For most retirees, that’s just not the case, and sequence of returns risk becomes a dominant factor in financial planning.

As McCormick points out, confronting sequence risk and dialing back market risk overall does not imply a 100% pivot away from equities, but it does raise the question of whether a traditional 60/40 portfolio of stocks and bonds is the most sensible approach.

“Even as a bond guy, I would be hesitant to say many retirees should pivot to a portfolio that is all bonds,” McCormick says. “That kind of thinking has evolved, especially as people benefit from greater longevity. Some proportion of equities, and especially dividend-paying equities, are likely going to be useful.”

The key to success, both agree, is to avoid a greedy or reckless perspective — and to set realistic expectations for lifestyle and income needs that prevent the need to stretch for yield.

Prepare Now for Stress Later

According to McCormick and Wander, many investors in 2023 are focused too much on the narrow question of whether the U.S. and global economies are heading into a recession.

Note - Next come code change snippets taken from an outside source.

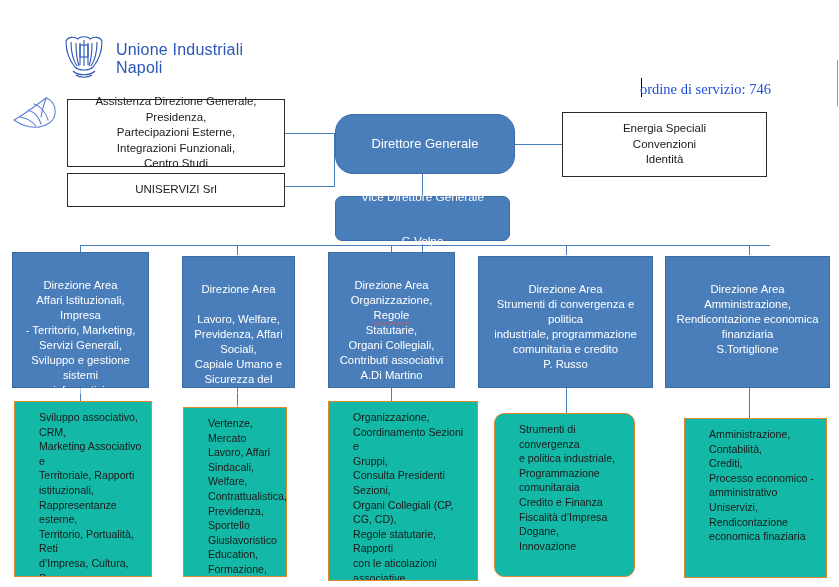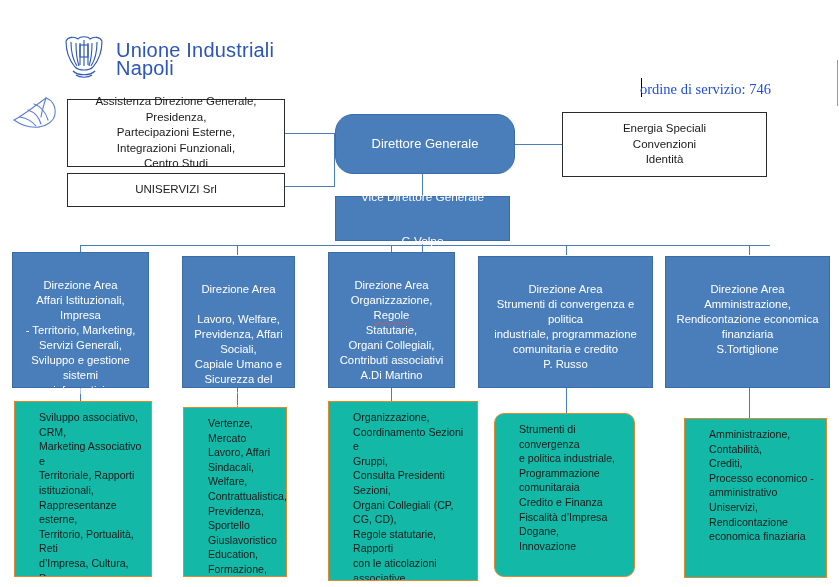--- a/index.html
+++ b/index.html
@@ -11,21 +11,21 @@
     overflow:hidden;
     -webkit-font-smoothing:antialiased;
   }
   .abs{position:absolute;box-sizing:border-box;}
 
   
   #logo-wrap{left:60px;top:33px;width:240px;height:58px;}
   #logo-mark{position:absolute;left:0;top:0;width:48px;height:48px;}
   #logo-text{
     position:absolute;left:56px;top:8px;
-    color:#2b55b7;font-size:20px;line-height:18px;
+    color:#2b55b7;font-size:16px;line-height:18px;
     font-family:"Liberation Sans", sans-serif;
     letter-spacing:.2px;white-space:pre-line;
   }
 
   
   #doodle{left:8px;top:90px;width:56px;height:45px;}
 
   
   #order-note{
     left:640px;top:77px;width:190px;height:24px;
@@ -154,21 +154,21 @@
 <div class="abs wbox" style="left:562px;top:112px;width:205px;height:65px;">Energia Speciali
 Convenzioni
 Identità</div>
 
 <div class="abs bbox exec" style="left:335px;top:114px;width:180px;height:60px;">
   <div>
     <div>Direttore Generale</div>
   </div>
 </div>
 
-<div class="abs bbox vice" style="left:335px;top:196px;width:175px;height:45px;">
+<div class="abs bbox vice" style="left:335px;top:196px;width:175px;height:45px;border-radius:7px;">
   <div>
     <div>Vice Direttore Generale</div>
     <div>G.Volpe</div>
   </div>
 </div>
 
 <div class="abs bbox area" style="left:12px;top:252px;width:137px;height:136px;">
   <div class="inner">
     <span class="hd">Direzione Area</span><span>Affari Istituzionali, Impresa
 - Territorio, Marketing,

“We are constantly asked this question about whether we are entering a recession or not, and if so, when?” Wander says. “In my opinion, that’s too narrow a question. I think it’s wiser for long-term investors to not view this as a binary thing. It’s wiser to think in terms of a range of possible outcomes in terms of economic growth or depreciation.”

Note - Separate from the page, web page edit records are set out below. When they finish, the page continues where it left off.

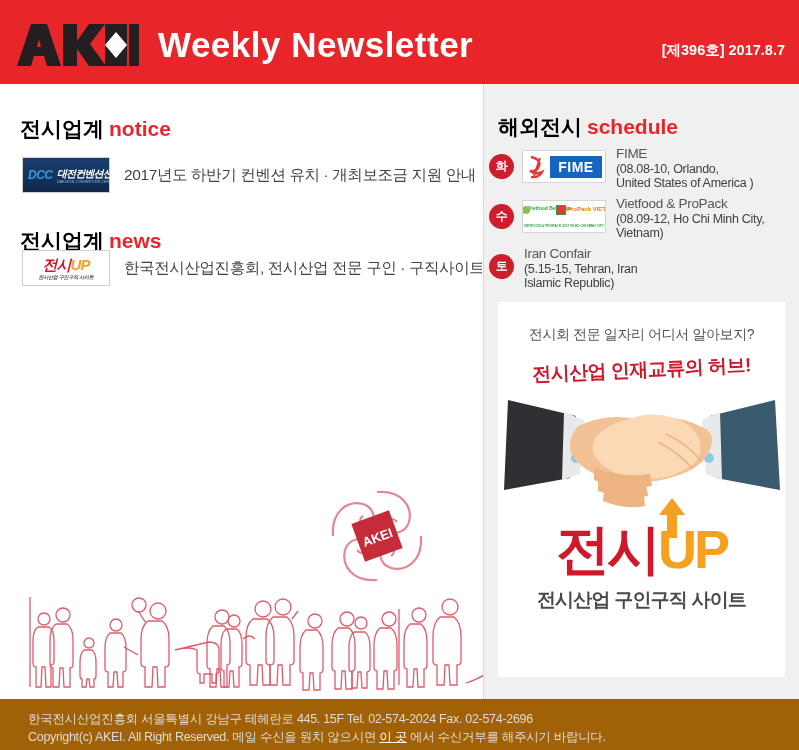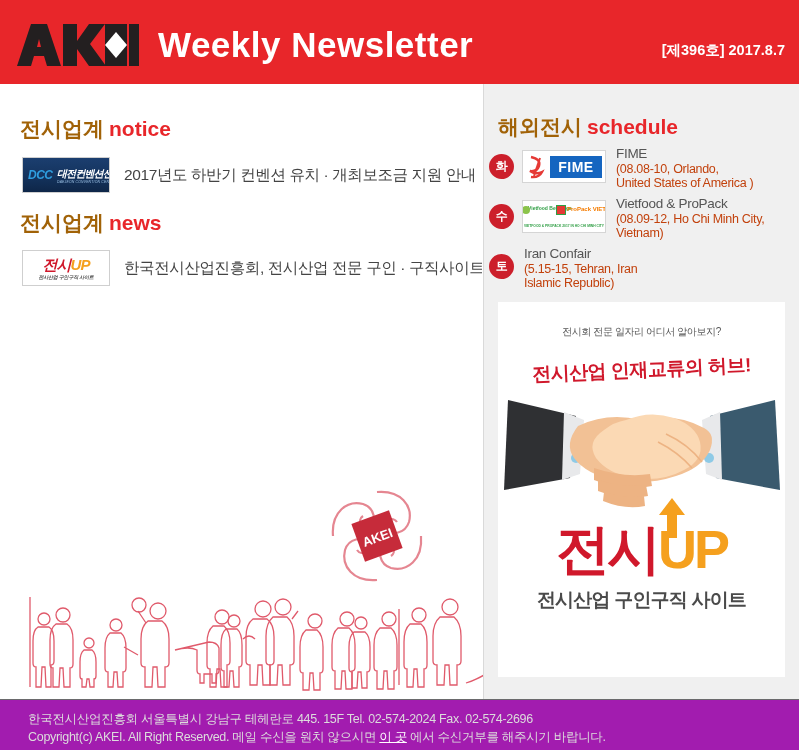--- a/index.html
+++ b/index.html
@@ -58,25 +58,25 @@
     overflow: hidden;
   }
 
   
   .section-head {
     position: absolute;
     font-size: 21px;
     font-weight: bold;
     white-space: nowrap;
   }
-  .section-head .kr { color: #a16207; }
+  .section-head .kr { color: #000000; }
   .section-head .en { color: #e8262a; margin-left: 5px; }
 
   #notice-head { left: 20px; top: 31px; }
-  #news-head   { left: 20px; top: 125px; }
+  #news-head   { left: 20px; top: 143px; }
 
   
   .article-row {
     position: absolute;
     display: flex;
     align-items: center;
   }
   #notice-row { left: 22px; top: 73px; width: 460px; }
   #news-row   { left: 22px; top: 166px; width: 460px; }
 
@@ -183,21 +183,21 @@
   .sched-text {
     margin-left: 10px;
     line-height: 1.17;
     overflow: hidden;
   }
   .sched-name {
     font-size: 13.5px; color: #555555; letter-spacing: -0.3px;
     white-space: nowrap;
   }
   .sched-detail {
-    font-size: 12.5px; color: #c2410c; letter-spacing: -0.3px;
+    font-size: 12.5px; color: #404040; letter-spacing: -0.3px;
   }
 
   
   .fime-mark {
     position: absolute; left: 4px; top: 4px;
     width: 22px; height: 24px;
     background: #ffffff;
   }
   .fime-box {
     position: absolute; left: 27px; top: 5px;
@@ -249,21 +249,21 @@
   
   #ad-banner {
     position: absolute; left: 14px; top: 218px;
     width: 287px; height: 375px;
     background: #ffffff;
     overflow: hidden;
   }
   .ad-q {
     position: absolute; left: 0; right: 0; top: 22px;
     text-align: center;
-    font-size: 10px; color: #555555;
+    font-size: 14px; color: #555555;
     line-height: 1.55; letter-spacing: -0.4px;
   }
   .ad-slogan {
     position: absolute; left: 0; right: 0; top: 55px;
     text-align: center;
     font-size: 19px; font-weight: bold;
     color: #d0182b;
     letter-spacing: -0.5px;
     transform: rotate(-2.5deg);
     white-space: nowrap;
@@ -287,21 +287,21 @@
     position: absolute; left: 0; right: 0; top: 285px;
     text-align: center; white-space: nowrap;
     font-size: 19px; font-weight: bold; color: #4a4a4a;
     letter-spacing: -0.8px;
   }
 
   
   #footer {
     position: absolute; left: 0; top: 699px;
     width: 799px; height: 51px;
-    background: #a21caf;
+    background: #a16207;
     border-top: 1px solid #6a6a6c;
   }
   .footer-line {
     position: absolute; left: 28px;
     color: #dcdcdc; font-size: 12.5px;
     letter-spacing: -0.3px; white-space: nowrap;
   }
   #footer-line1 { top: 11px; }
   #footer-line2 { top: 29px; }
   #footer-link {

While McCormick and Wander agree the U.S. and global economies are clearly slowing, it’s tough to say today whether a recession will occur or whether a soft landing is possible. A shallow recession could occur, or there could be a surprise turnaround that sees growth reinvigorated in the months ahead, though that outcome is less likely.

“The more important thing for retirement investors to do, rather than focus on the technical occurrence of recession, is to prepare their portfolios for ongoing stressors,” McCormick advises. “It takes poise and often a great deal of patience to invest in a moment like this, but there are attractive opportunities, especially in the Treasury markets.”

Don’t Forgo Duration

During the webinar, the two bond market experts echoed calls from other investment professionals for retired investors to consider locking in higher yields for longer — even as the yield curve remains slightly inverted.

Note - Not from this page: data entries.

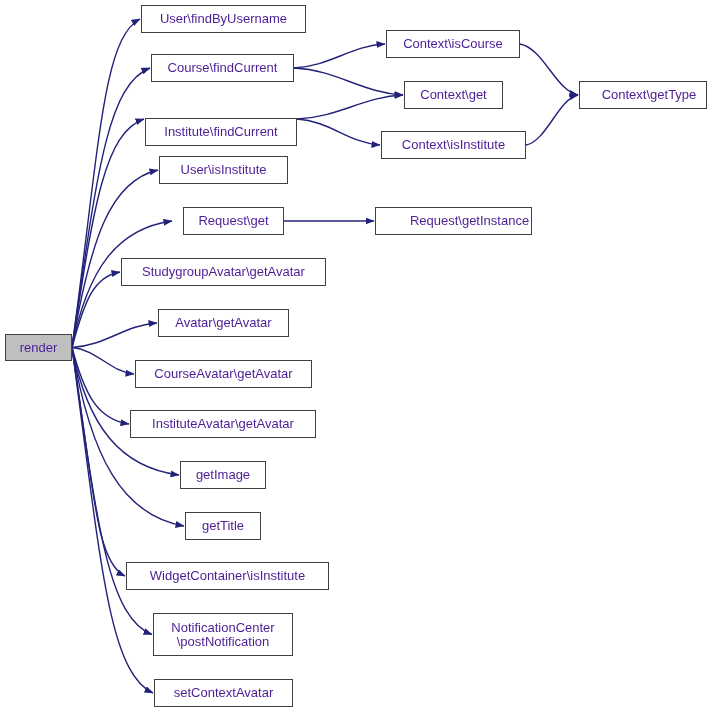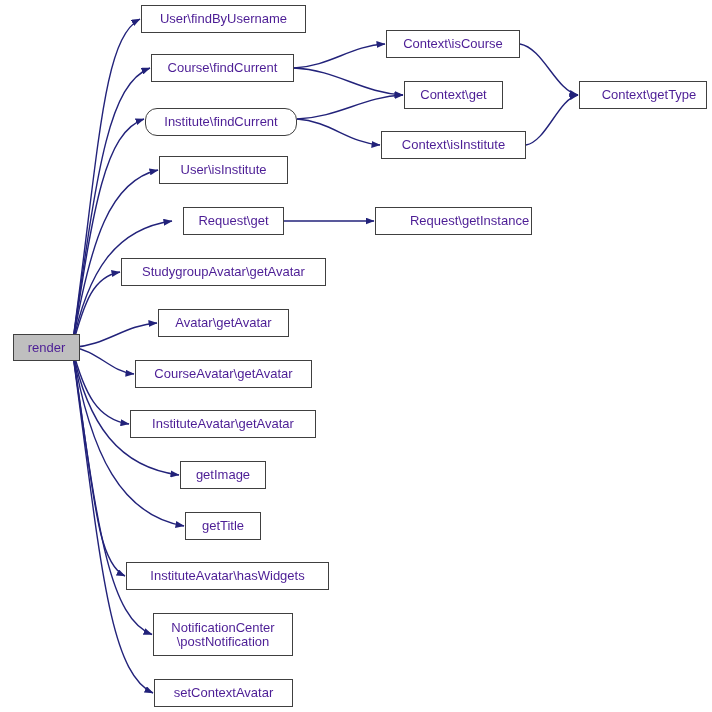--- a/index.html
+++ b/index.html
@@ -72,33 +72,33 @@
         <path d="M294,68 C330.4,66.08 350.42,45.92 385,44" fill="none" stroke="#22227a" stroke-width="1.4" marker-end="url(#arrowhead)"></path>
         <path d="M294,68 C337.6,70.16 361.58,92.84 403,95" fill="none" stroke="#22227a" stroke-width="1.4" marker-end="url(#arrowhead)"></path>
         <path d="M297,119 C339.4,117.08 362.72,96.92 403,95" fill="none" stroke="#22227a" stroke-width="1.4" marker-end="url(#arrowhead)"></path>
         <path d="M297,119 C330.2,121.08 348.46,142.92 380,145" fill="none" stroke="#22227a" stroke-width="1.4" marker-end="url(#arrowhead)"></path>
         <path d="M520,44 C543.2,48.08 555.96,90.92 578,95" fill="none" stroke="#22227a" stroke-width="1.4" marker-end="url(#arrowhead)"></path>
         <path d="M526,145 C546.8,141 558.24,99 578,95" fill="none" stroke="#22227a" stroke-width="1.4" marker-end="url(#arrowhead)"></path>
         <path d="M274,221 C314,221 336,221 374,221" fill="none" stroke="#22227a" stroke-width="1.4" marker-end="url(#arrowhead)"></path>
       </g>
   </svg>
   <div id="node-layer">
-      <div class="gnode root" style="left: 5px; top: 334px; width: 67px; height: 27px; margin-left: 8px;"><span>render</span></div>
+      <div class="gnode root" style="left: 5px; top: 334px; width: 67px; height: 27px;"><span>render</span></div>
       <div class="gnode" style="left: 141px; top: 5px; width: 165px; height: 28px;"><span>User\findByUsername</span></div>
       <div class="gnode" style="left: 151px; top: 54px; width: 143px; height: 28px;"><span>Course\findCurrent</span></div>
-      <div class="gnode" style="left: 145px; top: 108px; width: 152px; height: 28px; border-radius: 12px;"><span>Institute\findCurrent</span></div>
+      <div class="gnode" style="left: 145px; top: 118px; width: 152px; height: 28px;"><span>Institute\findCurrent</span></div>
       <div class="gnode" style="left: 159px; top: 156px; width: 129px; height: 28px;"><span>User\isInstitute</span></div>
       <div class="gnode" style="left: 173px; top: 207px; width: 101px; height: 28px; margin-left: 10px;"><span>Request\get</span></div>
       <div class="gnode" style="left: 121px; top: 258px; width: 205px; height: 28px;"><span>StudygroupAvatar\getAvatar</span></div>
       <div class="gnode" style="left: 158px; top: 309px; width: 131px; height: 28px;"><span>Avatar\getAvatar</span></div>
       <div class="gnode" style="left: 135px; top: 360px; width: 177px; height: 28px;"><span>CourseAvatar\getAvatar</span></div>
       <div class="gnode" style="left: 130px; top: 410px; width: 186px; height: 28px;"><span>InstituteAvatar\getAvatar</span></div>
       <div class="gnode" style="left: 180px; top: 461px; width: 86px; height: 28px;"><span>getImage</span></div>
       <div class="gnode" style="left: 185px; top: 512px; width: 76px; height: 28px;"><span>getTitle</span></div>
-      <div class="gnode" style="left: 126px; top: 562px; width: 203px; height: 28px;"><span>InstituteAvatar\hasWidgets</span></div>
+      <div class="gnode" style="left: 126px; top: 562px; width: 203px; height: 28px;"><span>WidgetContainer\isInstitute</span></div>
       <div class="gnode" style="left: 153px; top: 613px; width: 140px; height: 43px;"><span>NotificationCenter
 \postNotification</span></div>
       <div class="gnode" style="left: 154px; top: 679px; width: 139px; height: 28px;"><span>setContextAvatar</span></div>
       <div class="gnode" style="left: 386px; top: 30px; width: 134px; height: 28px;"><span>Context\isCourse</span></div>
       <div class="gnode" style="left: 404px; top: 81px; width: 99px; height: 28px;"><span>Context\get</span></div>
       <div class="gnode" style="left: 381px; top: 131px; width: 145px; height: 28px;"><span>Context\isInstitute</span></div>
       <div class="gnode" style="left: 579px; top: 81px; width: 128px; height: 28px; padding-left: 12px;"><span>Context\getType</span></div>
       <div class="gnode" style="left: 375px; top: 207px; width: 157px; height: 28px; padding-left: 32px;"><span>Request\getInstance</span></div>
     </div>
 </div>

“Another question I often get is why people would want to buy longer duration Treasurys while yields on the two-year are higher today,” McCormick says. “They assume it’s better to get the higher rate on the shorter bond, and then they will just buy more bonds later once the short-duration bonds mature.”

According to McCormick and Wander, there are a few mistakes in this style of thinking. First, there is no guarantee at all that rates will remain this high in two years’ time, and second, investors who shun duration are ignoring the potential price appreciation of long-dated bonds that comes about if and when yields start to come down.

“To put it simply, if you are only on the short part of the yield curve today, you are actually missing a lot of return opportunity,” McCormick says. “So, advisors and their retiree clients should also keep a focus on longer-term maturities, even if the yields are a bit lower.”